«La vera sovranità si riflette non nel potere di fare le leggi, come vuole una definizione giuridica di essa, ma nel migliore controllo degli eventi in maniera da rispondere ai bisogni fondamentali dei cittadini: “la pace, la sicurezza e il pubblico bene del popolo”, secondo la definizione che John Locke ne dette nel 1690. La possibilità di agire in maniera indipendente non garantisce questo controllo: in altre parole, l’indipendenza non garantisce la sovranità.»
Così parlava Mario Draghi, quando era ancora presidente della BCE, intervenendo sul tema: la sovranità in un mondo globalizzato. Un intervento che forse è sfuggito al Consigliere di Libera Giuseppe Morganti che si appella a un’idea sovranista prima per difendere la scuola di elementare di Ca’ Caccio, poi per biasimare il recente Protocollo di politica estera siglato tra Italia e San Marino.
Può essere che Morganti, porta insegne della sinistra, auspichi per San Marino un sovranismo modello Orban? Non erano lui e il suo partito a portare avanti l’idea di una San Marino europeista? Nel caso di una formalizzazione del processo di associazione, quante quote di autonomia bisognerà lasciare sul campo?
Allora spieghiamoci un poco, perché ormai, l’idea che basti uscire dalle istituzioni sovranazionali per acquisire una potenza propria e un perimetro di sovranità, come nell’Otto/Novecento, è praticamente esclusa dalla maggioranza degli stati nazionali e dai governi democraticamente eletti. Non è più il tempo in cui moneta, esercito, leggi, governo distinguono uno stato da un altro e ogni stato decide la propria politica economica, militare, monetaria, in necessaria competizione con gli altri stati, che hanno le stesse prerogative. Pensiamo: dove sarebbe andato San Marino se non avesse introdotto l’euro?
Dall’altra parte sta l’idea europeista di un’unione di stati che mettono in comune la propria sovranità con le sovranità degli altri stati. Non si tratta di una “cessione”, come quando qualcuno regala qualcosa a qualcun altro, ma di una messa in comune reciproca di sovranità nel quadro di istituzioni comuni.
Il risultato del modello “sovranista” è l’illusione di un ritorno al Novecento, dovuta all’incapacità di progredire nel modello europeista, un’illusione che non tiene conto dei cambiamenti tecnologici del mondo, del rimpicciolimento del globo e della presenza di potenze globali che si avvantaggiano della riduzione sovranista di stati che da soli perdono significato politico.

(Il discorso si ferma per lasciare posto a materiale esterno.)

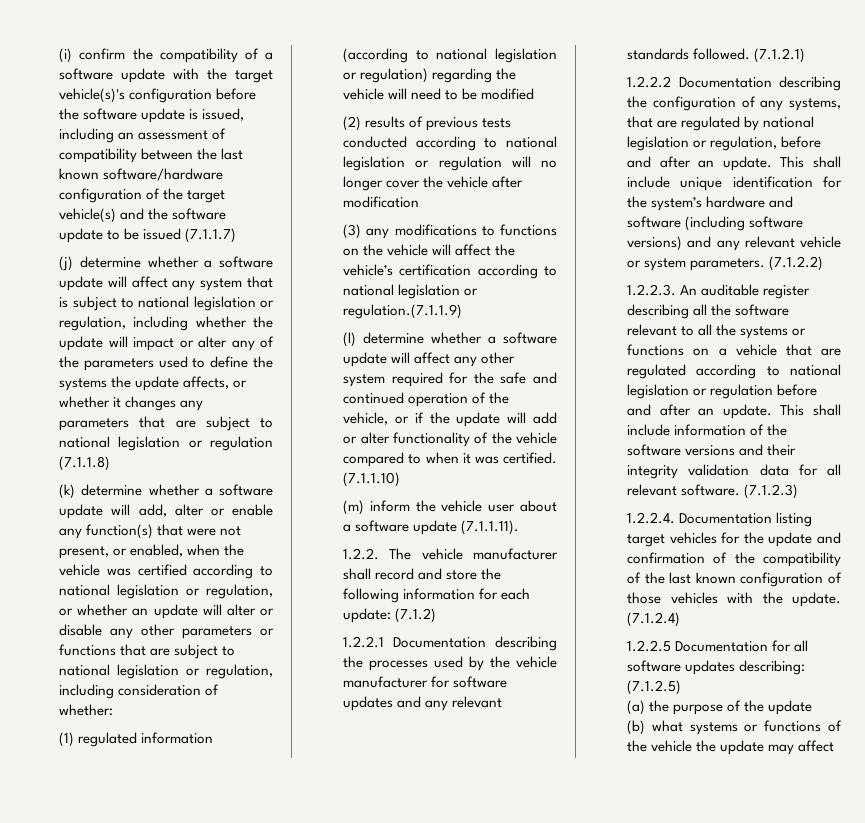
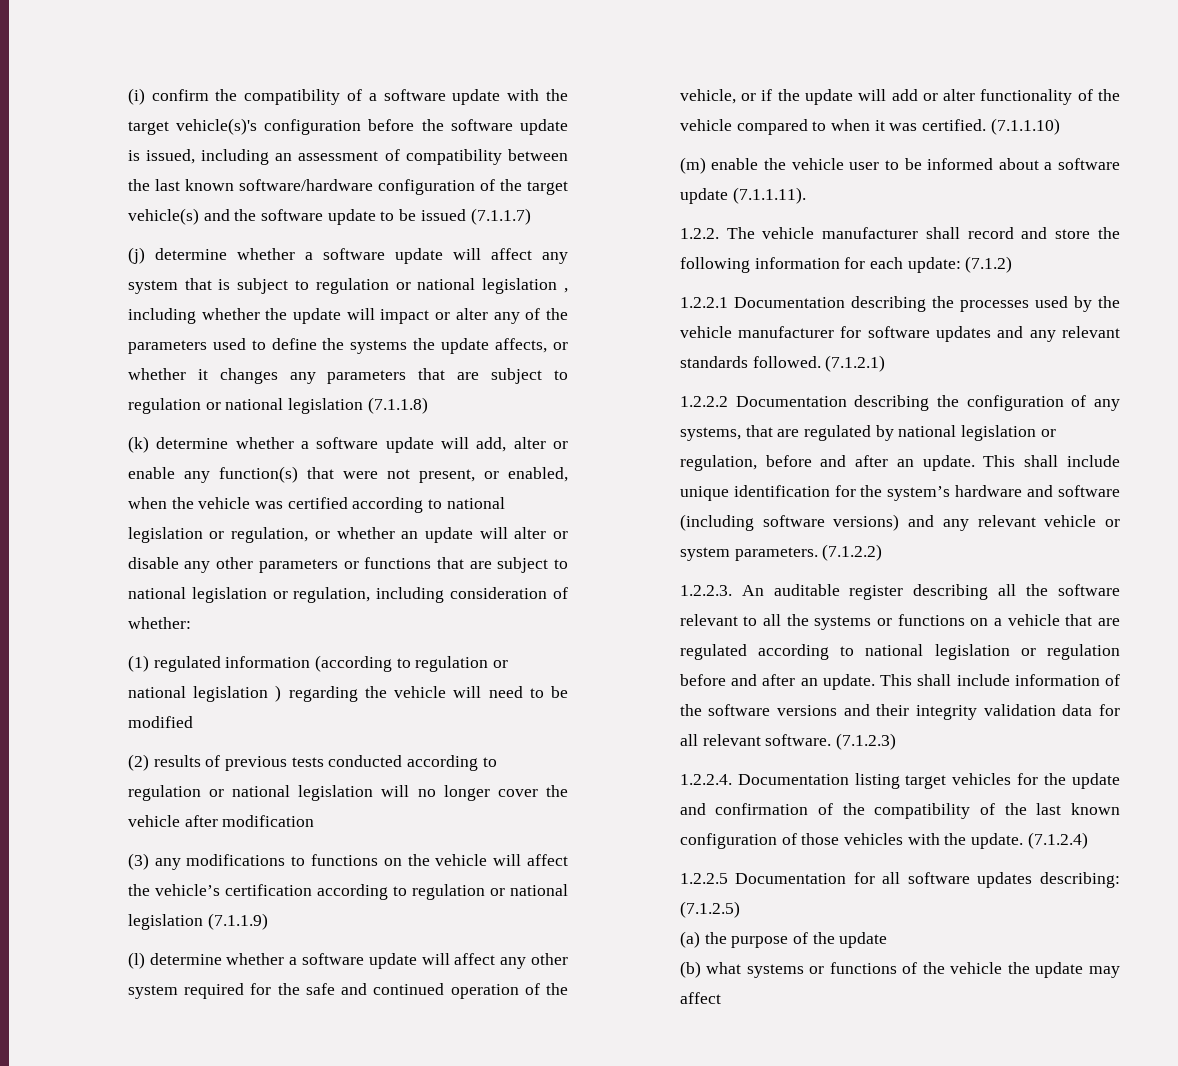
- (j) determine whether a software update will affect any system that is subject to national legislation or regulation, including whether the update will impact or alter any of the parameters used to define the systems the update affects, or whether it changes any parameters that are subject to national legislation or regulation (7.1.1.8)
+ (j) determine whether a software update will affect any system that is subject to regulation or national legislation , including whether the update will impact or alter any of the parameters used to define the systems the update affects, or whether it changes any parameters that are subject to regulation or national legislation (7.1.1.8)
- (1) regulated information (according to national legislation or regulation) regarding the vehicle will need to be modified
+ (1) regulated information (according to regulation or national legislation ) regarding the vehicle will need to be modified
- (2) results of previous tests conducted according to national legislation or regulation will no longer cover the vehicle after modification
+ (2) results of previous tests conducted according to regulation or national legislation will no longer cover the vehicle after modification
- (3) any modifications to functions on the vehicle will affect the vehicle’s certification according to national legislation or regulation.(7.1.1.9)
+ (3) any modifications to functions on the vehicle will affect the vehicle’s certification according to regulation or national legislation (7.1.1.9)
- (m) inform the vehicle user about a software update (7.1.1.11).
+ (m) enable the vehicle user to be informed about a software update (7.1.1.11).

La criminalizzazione del Protocollo sulla politica estera da parte di Morganti, rientra probabilmente in una necessità partitica (non politica) che però si basa sull’antico pregiudizio “noti a noi, ignoti agli altri”. Oggi, un piccolo stato come San Marino, che non ha neppure l’acqua a sufficienza per le sue necessità, che deve rivolgersi all’Italia per i rifornimenti alimentari, per la luce, il gas e mille altre cose; che ha bisogno del riconoscimento dei titoli di studio; che ha bisogno dei farmaci; che ha necessità di allargare il raggio di azione del suo sistema finanziario, può fondare la sua politica nazionale solo sulla reciprocità. Cosa se ne farebbe in questo contesto, San Marino, dell’autonomia? E cosa comporterebbe un rapporto basato sull’amicizia protettrice, qual era in tempi ancora non dimenticati?
Reciprocità: è questa la parola chiave del Protocollo di intesa tra i due Ministeri di politica estera. Il famoso paragrafo 3, quello incriminato da Morganti, parla di reciprocità e di confronto tra i reciproci funzionari competenti sui temi di reciproco interesse e qualora se ne ravvisi la necessità.
Basta leggere il testo, che è scritto in italiano corretto e intellegibile, non nel classico politichese, per capire che la piccola Repubblica del Titano è stata collocata nella considerazione che meritano tutti gli Stati del mondo. Non è una sconfitta, non è una perdita, ma una vittoria.